COMBINE-lab / quark

semi-reference-based short read compression
GNU General Public License v3.0
11 stars 5 forks source link

Cannot decompress or compress paired-end reads #8

Closed yuansliu closed 6 years ago

yuansliu commented 6 years ago

Here I give a detail of my question from clone src to running program. I just re-clone quark from https://github.com/COMBINE-lab/quark.git. (the master branch)
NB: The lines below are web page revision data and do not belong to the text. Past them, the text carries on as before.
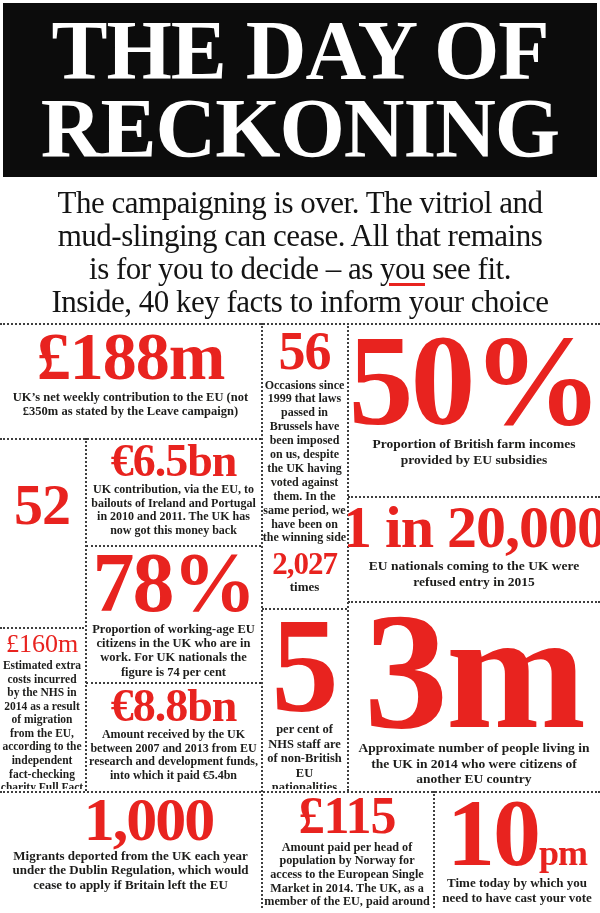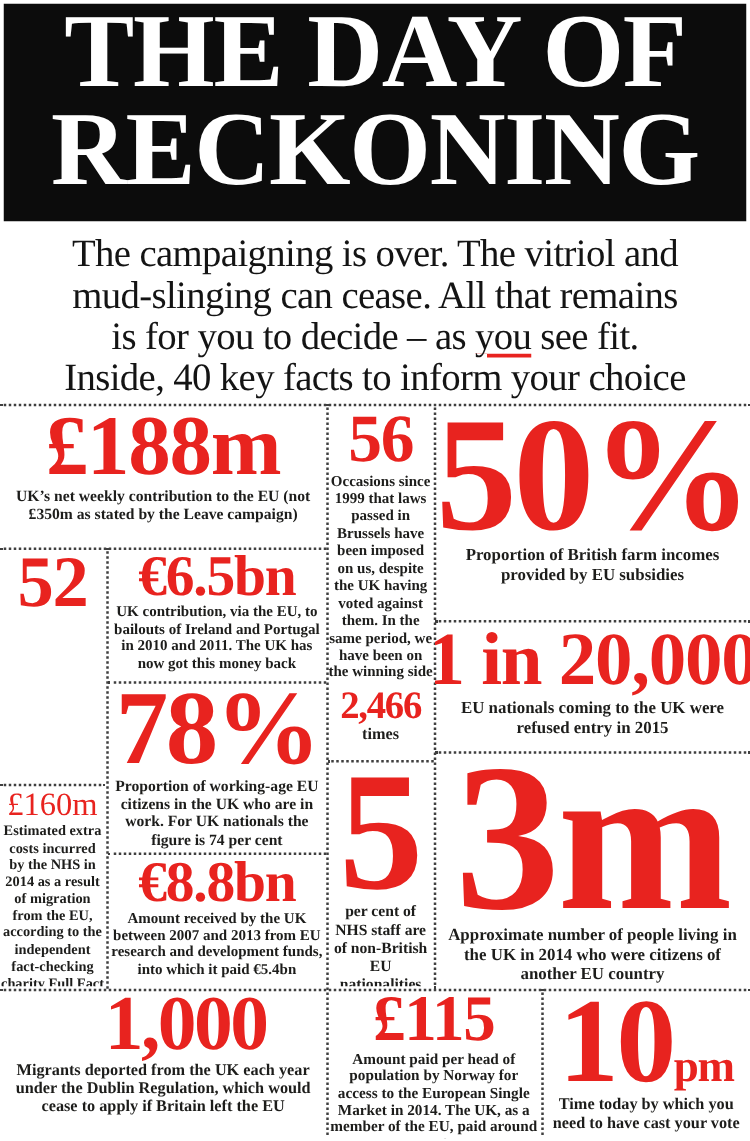--- a/index.html
+++ b/index.html
@@ -12,7 +12,7 @@
   .masthead{
     position:absolute; left:3px; top:3px; width:594px; height:174px;
     background:#0c0c0c; display:flex; flex-direction:column;
-    align-items:center; justify-content:flex-start;
+    align-items:center; justify-content:center;
   }
   .masthead .line{
     color:#ffffff; font-weight:bold; font-size:84px; line-height:0.93;

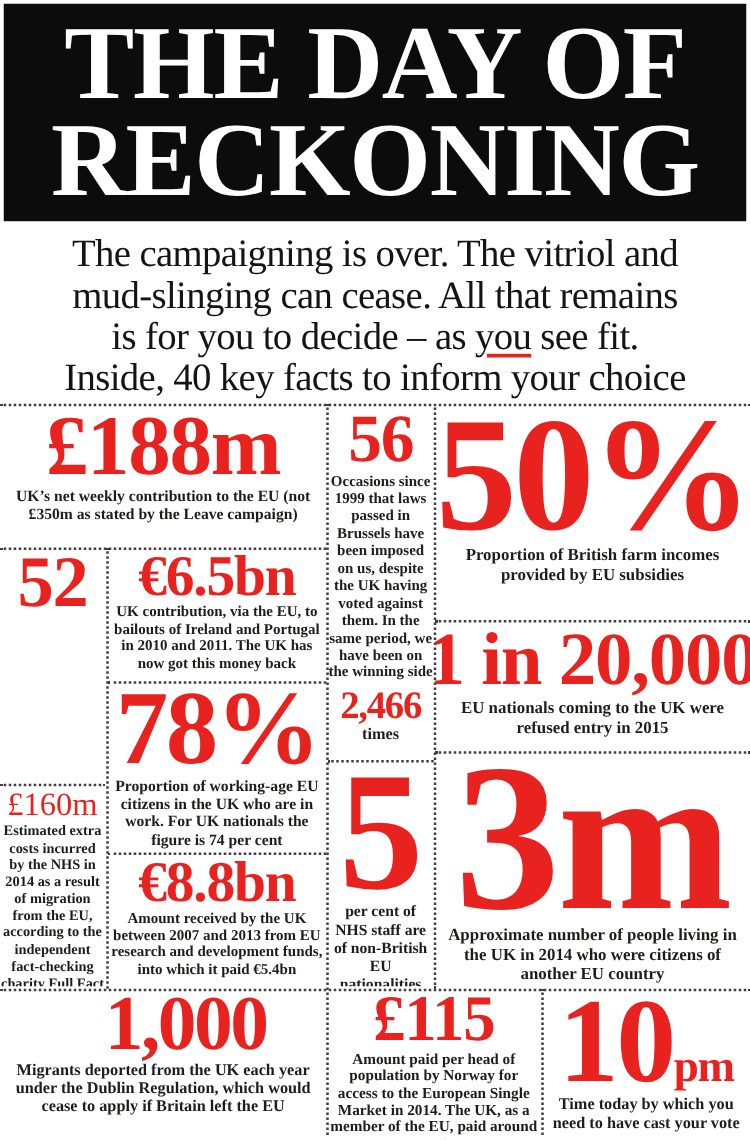--- a/index.html
+++ b/index.html
@@ -57,7 +57,7 @@
   #c3 .cap{font-size:13.5px; line-height:1.15; max-width:240px;}
 
   #c4 {left:0; top:441px; width:84px; height:184px;}
-  #c4 .num{font-size:58px; line-height:0.85;}
+  #c4 .num{font-size:58px; line-height:0.85;margin-top:39px;}
   #c4 .cap{font-size:11.5px; line-height:1.18; max-width:84px;}
 
   #c5 {left:86px; top:441px; width:175px; height:102px;}

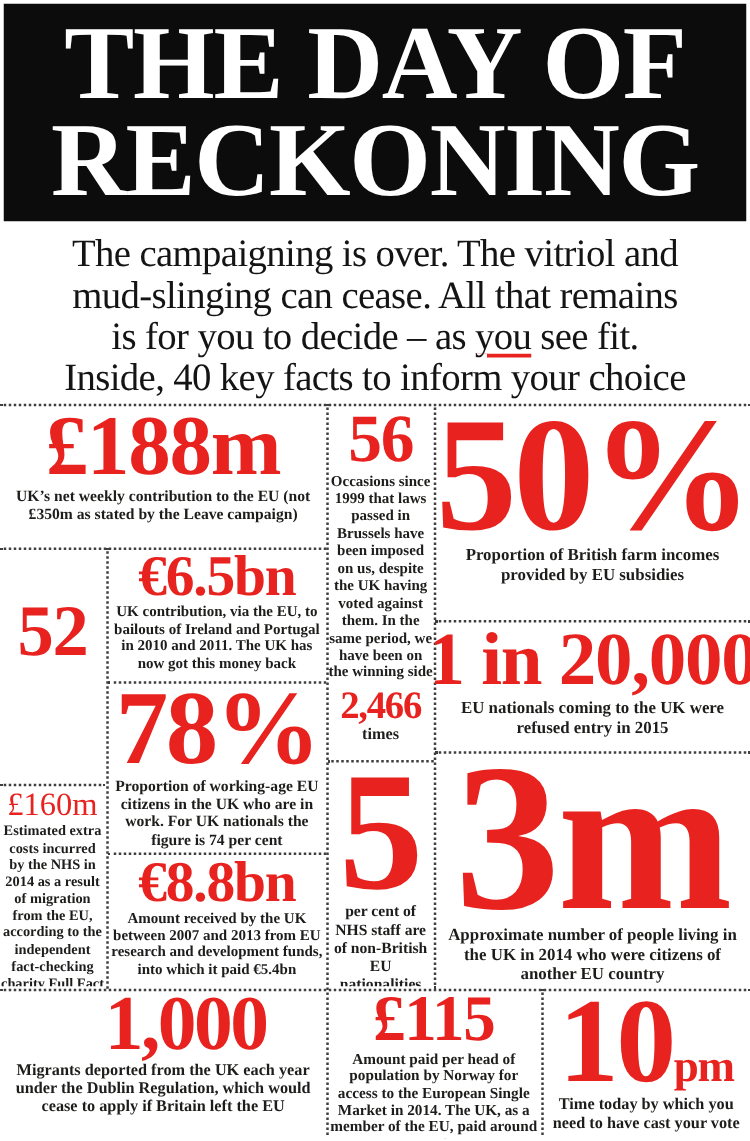--- a/index.html
+++ b/index.html
@@ -140,7 +140,7 @@
   <section class="cell" id="c2">
     <div class="num">56</div>
     <p class="cap">Occasions since 1999 that laws passed in Brussels have been imposed on us, despite the UK having voted against them. In the same period, we have been on the winning side</p>
-    <div class="num2">2,466</div>
+    <div class="num2">2,027</div>
     <div class="cap2">times</div>
   </section>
[yuansliu@titan20 build]$ cmake ..
-- The C compiler identification is GNU 5.3.1
-- The CXX compiler identification is GNU 5.3.1
-- Check for working C compiler: /opt/rh/devtoolset-4/root/usr/bin/cc
-- Check for working C compiler: /opt/rh/devtoolset-4/root/usr/bin/cc -- works
-- Detecting C compiler ABI info
-- Detecting C compiler ABI info - done
-- Check for working CXX compiler: /opt/rh/devtoolset-4/root/usr/bin/c++
-- Check for working CXX compiler: /opt/rh/devtoolset-4/root/usr/bin/c++ -- works
-- Detecting CXX compiler ABI info
-- Detecting CXX compiler ABI info - done
Making Default build type
-- Found ZLIB: /usr/lib64/libz.so (found version "1.2.7") 
-- Boost version: 1.53.0
-- Found the following Boost libraries:
--   iostreams
--   filesystem
--   system
--   thread
--   timer
--   chrono
--   program_options
--   serialization
BOOST_INCLUDEDIR = 
BOOST_LIBRARYDIR = 
Boost_FOUND = 1
BOOST INCLUDE DIR = /usr/include
BOOST INCLUDE DIRS = /usr/include
BOOST LIB DIR = /usr/lib64
BOOST LIBRAREIS = /usr/lib64/libboost_iostreams-mt.a;/usr/lib64/libboost_filesystem-mt.a;/usr/lib64/libboost_system-mt.a;/usr/lib64/libboost_thread-mt.a;/usr/lib64/libboost_timer-mt.a;/usr/lib64/libboost_chrono-mt.a;/usr/lib64/libboost_program_options-mt.a;/usr/lib64/libboost_serialization-mt.a
.
.
.
TBB_LIBRARIES = /usr/lib64/libtbb.so;/usr/lib64/libtbbmalloc.so
Boost_LIBRARIES = /usr/lib64/libboost_iostreams-mt.a;/usr/lib64/libboost_filesystem-mt.a;/usr/lib64/libboost_system-mt.a;/usr/lib64/libboost_thread-mt.a;/usr/lib64/libboost_timer-mt.a;/usr/lib64/libboost_chrono-mt.a;/usr/lib64/libboost_program_options-mt.a;/usr/lib64/libboost_serialization-mt.a
-- Configuring done
-- Generating done
-- Build files have been written to: /home/yuansliu/Data/quark/build

Then I make, there is an error as following.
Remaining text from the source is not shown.